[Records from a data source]

────────────────────────────────────────

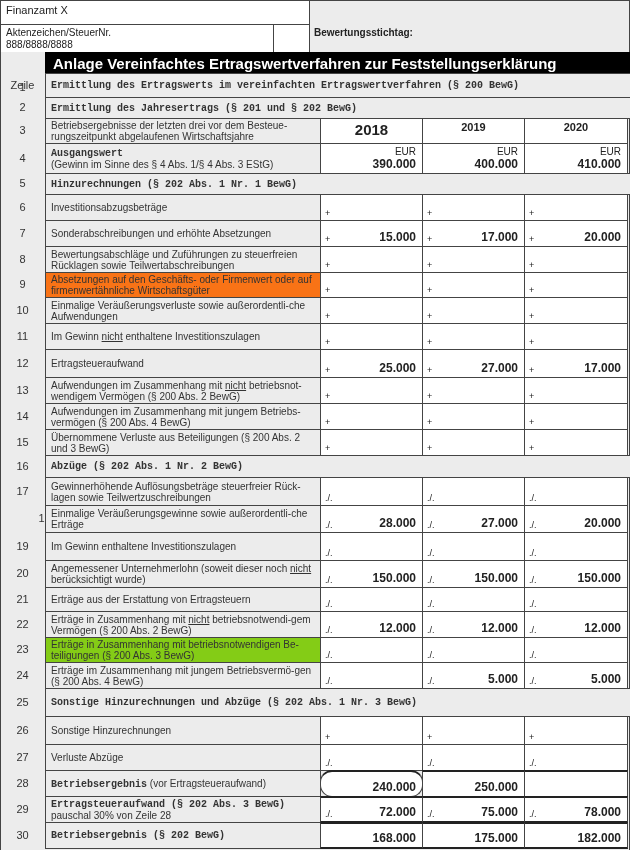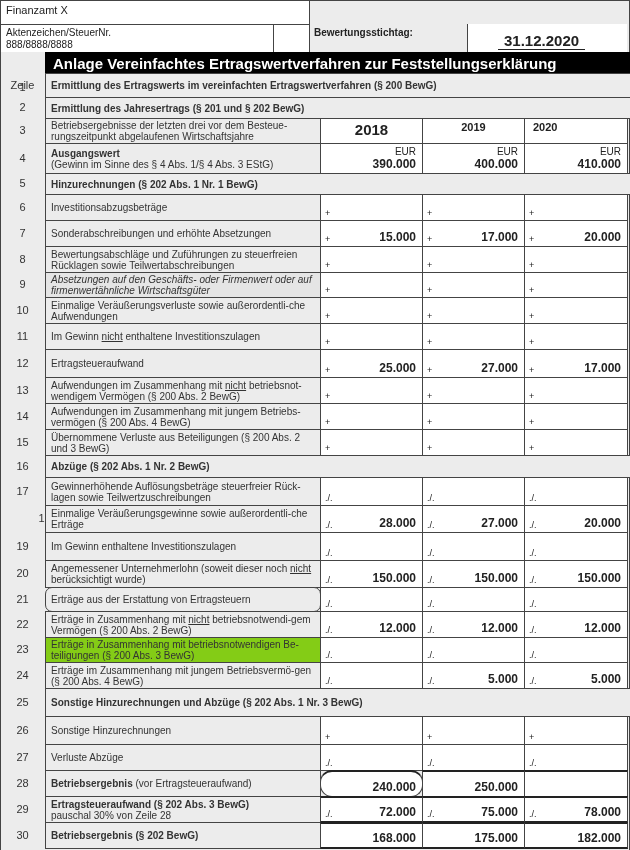--- a/index.html
+++ b/index.html
@@ -34,9 +34,6 @@
   </div>
   <div class="abs b gray" style="left:309px;top:0;width:321px;height:53px;"></div>
   <div class="abs" style="left:314px;top:27px;font-size:10px;font-weight:bold;">Bewertungsstichtag:</div>
-  <div class="abs white" style="left:467px;top:24px;width:160px;height:28px;border-left:1px solid #444;">
-    <div class="abs" style="left:30px;top:8px;font-size:15px;font-weight:bold;border-bottom:1px solid #222;padding:0 6px;">31.12.2020</div>
-  </div>
 
   <div class="abs gray" style="left:0;top:52px;width:630px;height:798px;border-left:1px solid #444;border-right:1px solid #444;"></div>
 

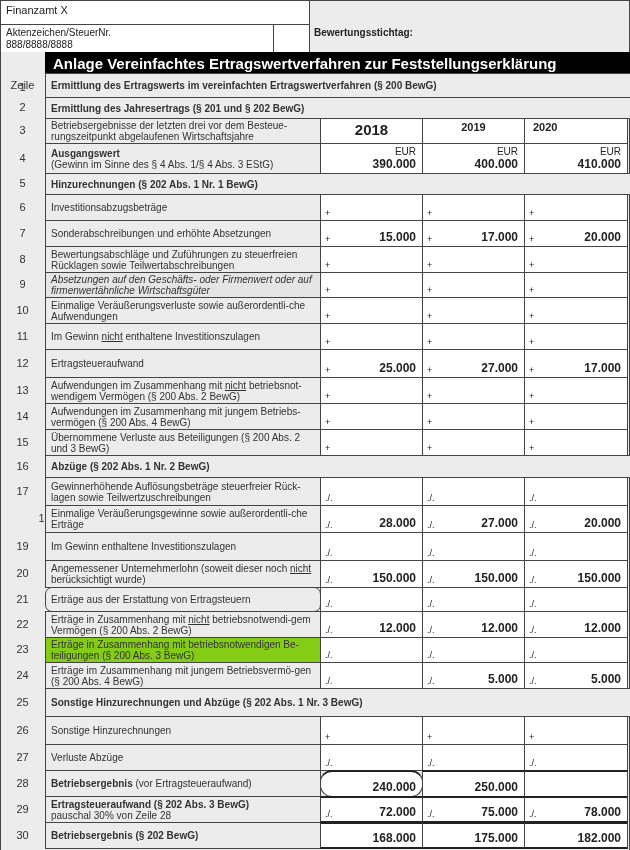--- a/index.html
+++ b/index.html
@@ -10,7 +10,7 @@
   .b { border:1px solid #444; }
   .gray { background:#ececec; }
   .white { background:#ffffff; }
-  .bold { font-weight:bold; }
+  .bold { font-weight:bold;font-family:Liberation Mono, monospace; }
   .sign { font-size:9px; }
   .zcell { text-align:center; font-size:11px; color:#333; display:flex; align-items:center; justify-content:center; flex-direction:column; line-height:13px; }
   .lcell { padding:1px 5px; display:flex; flex-direction:column; justify-content:center; font-size:10px; line-height:11px; color:#333; }

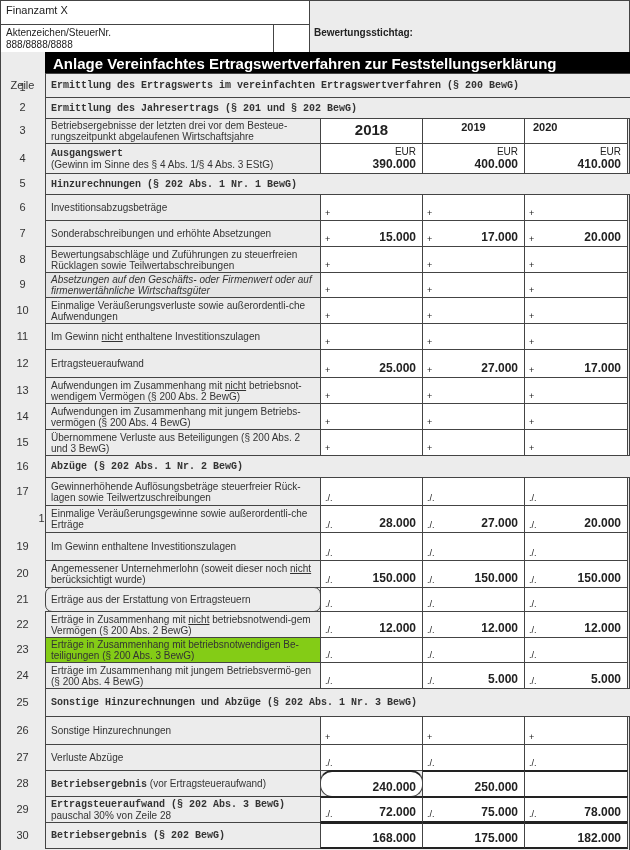--- a/index.html
+++ b/index.html
@@ -60,7 +60,7 @@
       </div>
       <div class="abs b white" style="left:320px;top:118px;width:103px;height:26px;text-align:center;font-size:15px;font-weight:bold;padding-top:2px;">2018</div>
       <div class="abs b white" style="left:422px;top:118px;width:103px;height:26px;text-align:center;font-size:11px;font-weight:bold;padding-top:2px;">2019</div>
-      <div class="abs b white" style="left:524px;top:118px;width:104px;height:34px;font-size:11px;font-weight:bold;padding-top:2px;padding-left:8px;">2020</div>
+      <div class="abs b white" style="left:524px;top:118px;width:104px;height:34px;text-align:center;font-size:11px;font-weight:bold;padding-top:2px;">2020</div>
       <div class="abs zcell" style="left:0;top:143px;width:45px;height:30px;">4</div>
       <div class="abs lcell b" style="left:45px;top:143px;width:276px;height:31px;background:#ececec;">
         <span class="bold">Ausgangswert</span>

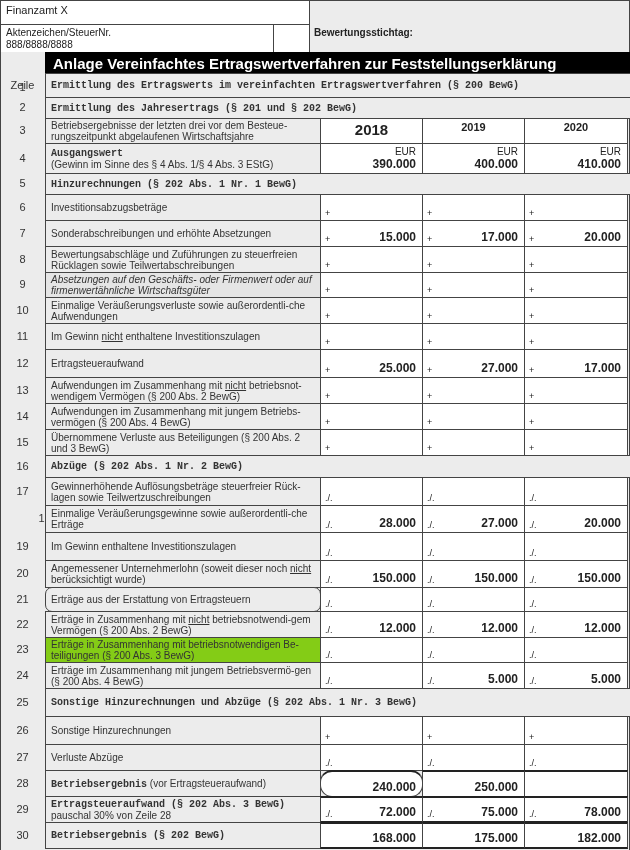--- a/index.html
+++ b/index.html
@@ -131,7 +131,7 @@
         <span class="val"></span>
       </div>
       <div class="abs zcell" style="left:0;top:272px;width:45px;height:25px;">9</div>
-      <div class="abs lcell b" style="left:45px;top:272px;width:276px;height:26px;background:#e5e5e5;font-style:italic;">
+      <div class="abs lcell b" style="left:45px;top:272px;width:276px;height:26px;background:#f97316;">
         <span>Absetzungen auf den Geschäfts- oder Firmenwert oder auf firmenwertähnliche Wirtschaftsgüter</span>
       </div>
       <div class="abs b white vcell" style="left:320px;top:272px;width:103px;height:26px;">

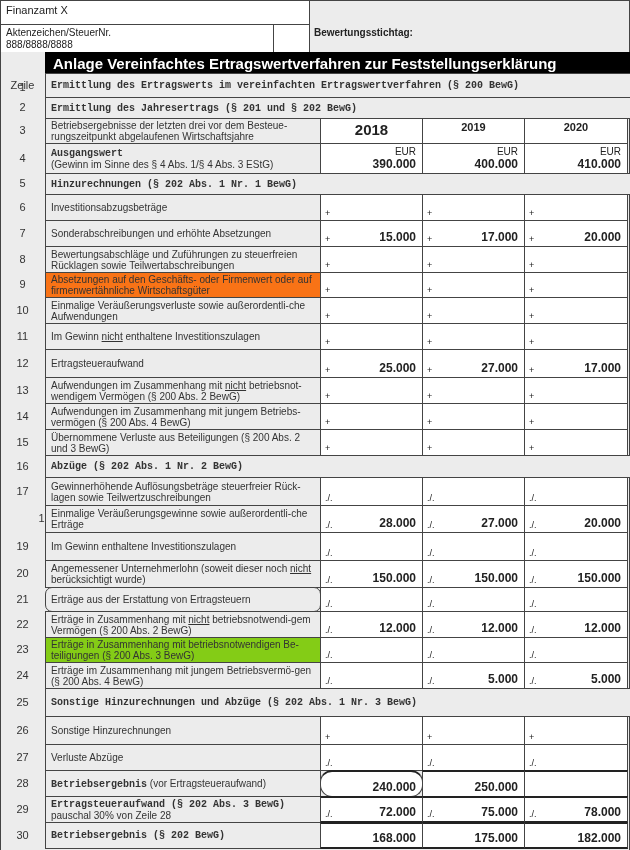--- a/index.html
+++ b/index.html
@@ -311,7 +311,7 @@
         <span class="val">150.000</span>
       </div>
       <div class="abs zcell" style="left:0;top:587px;width:45px;height:24px;">21</div>
-      <div class="abs lcell b" style="left:45px;top:587px;width:276px;height:25px;background:#ececec;border-radius:7px;">
+      <div class="abs lcell b" style="left:45px;top:587px;width:276px;height:25px;background:#ececec;">
         <span>Erträge aus der Erstattung von Ertragsteuern</span>
       </div>
       <div class="abs b white vcell" style="left:320px;top:587px;width:103px;height:25px;">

────────────────────────────────────────

Task objective:
For each line of the entries that includes "vcell", show that line.

Result of this exercise:
       <div class="abs b white vcell" style="left:320px;top:272px;width:103px;height:26px;">
       <div class="abs b white vcell" style="left:320px;top:587px;width:103px;height:25px;">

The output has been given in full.